Sunday, February 24, 2013

Drill Sideways faceting with Lucene

Lucene's facet module, as I described previously, provides a powerful implementation of faceted search for Lucene. There's been a lot of progress recently, including awesome performance gains as measured by the nightly performance tests we run for Lucene:



That's a nearly 3.8X speedup!

But beyond speedups there are also new features, and here I'll describe the new DrillSideways class being developed under LUCENE-4748.

In the typical faceted search UI, you'll see a column to the left of your search results showing each field (Price, Manufacturer, etc.) enabled for refinement, displaying the unique values or ranges along with their counts. The count tells you how many matches from your current search you'll see if you drill down on that value or range, by clicking it and adding that filter to your current search. If you go shopping for Internal SSDs at Newegg you'll see something like the drill down on the left.

If you click on one of those values at Newegg, say 129GB - 256GB, you'll notice that the field then disappears from the drill down options and jumps to the top of the page, as part of the search breadcrumb, where the only thing you can do with it is drill up by clicking the (X) to remove the filter. What if you drill down on several fields, but then want to explore alternate values for those fields? You can't really do that: you're stuck. This is a poor user experience, and I often find myself making excessive use of the back button to explore different options on sites that only offer drill down and drill up: the UI is too restrictive. Overstock.com is another example of a pure drill down/up UI.

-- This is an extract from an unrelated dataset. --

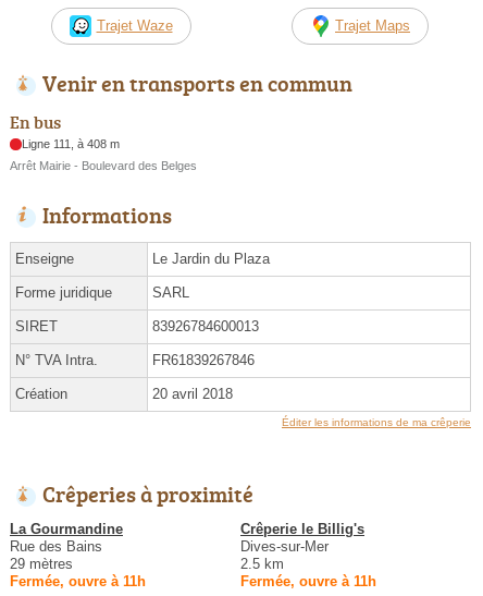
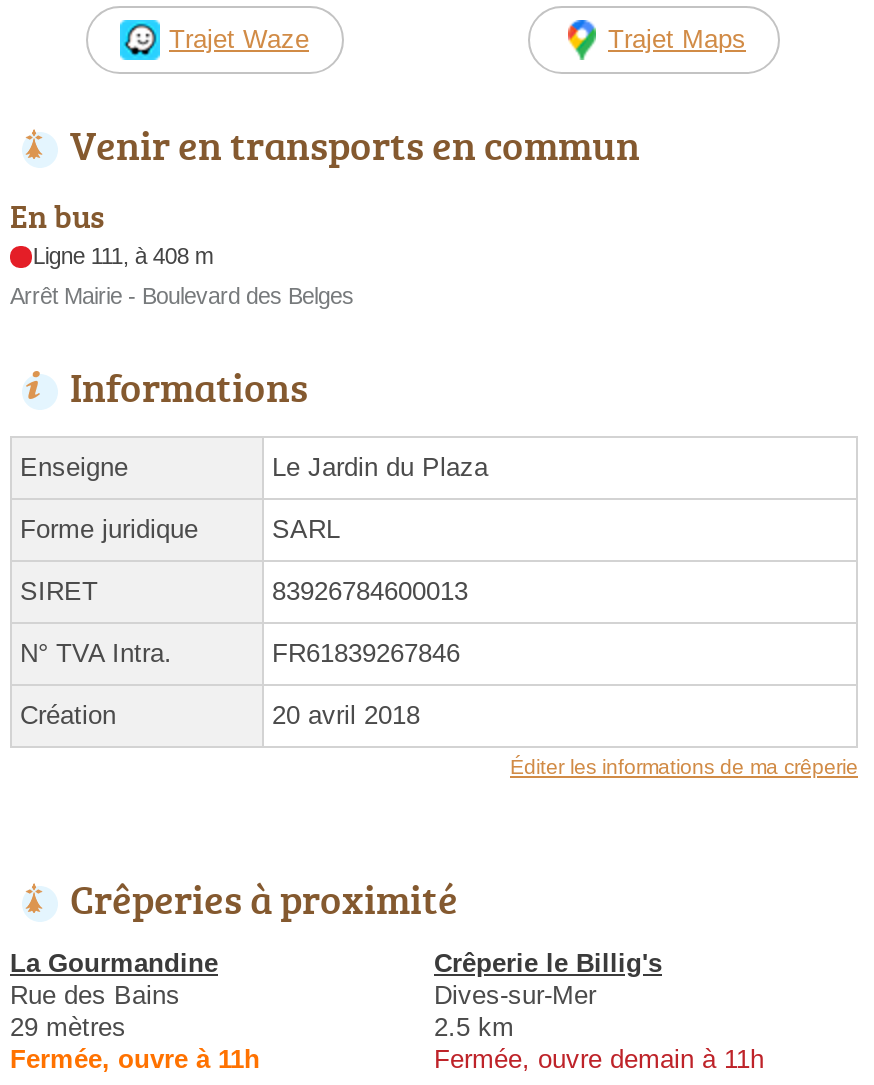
[240,573,376,590] Fermée, ouvre à 11h -> [434,1044,764,1074] Fermée, ouvre demain à 11h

Other sites improve on this by offering drill sideways, or the option to pick alternative or additional facet values for a field you've previously drilled down on.

For example, try searching for an LED television at Amazon, and look at the Brand field, seen in the image to the right: this is a multi-select UI, allowing you to select more than one value. When you select a value (check the box or click on the value), your search is filtered as expected, but this time the field does not disappear: it stays where it was, allowing you to then drill sideways on additional values. Much better!

LinkedIn's faceted search, seen on the left, takes this even further: not only are all fields drill sideways and multi-select, but there is also a text box at the bottom for you to choose a value not shown in the top facet values.

To recap, a single-select field only allows picking one value at a time for filtering, while a multi-select field allows picking more than one. Separately, drilling down means adding a new filter to your search, reducing the number of matching docs. Drilling up means removing an existing filter from your search, expanding the matching documents. Drilling sideways means changing an existing filter in some way, for example picking a different value to filter on (in the single-select case), or adding another or'd value to filter on (in the multi-select case).

Whether the field offers drill sideways is orthogonal to whether the field is multi-select. For example, look at the date field at Search-lucene.com: it's a single-select field, but allows for drill sideways (unfortunately the counts seem to be buggy!).

Implementing Drill Sideways

How can one implement drill sideways? It's tricky because, once you've drilled into a specific value for a given field, the other values in that field will of course have zero drill down count since they were filtered out of the result set. So how do you compute those other counts?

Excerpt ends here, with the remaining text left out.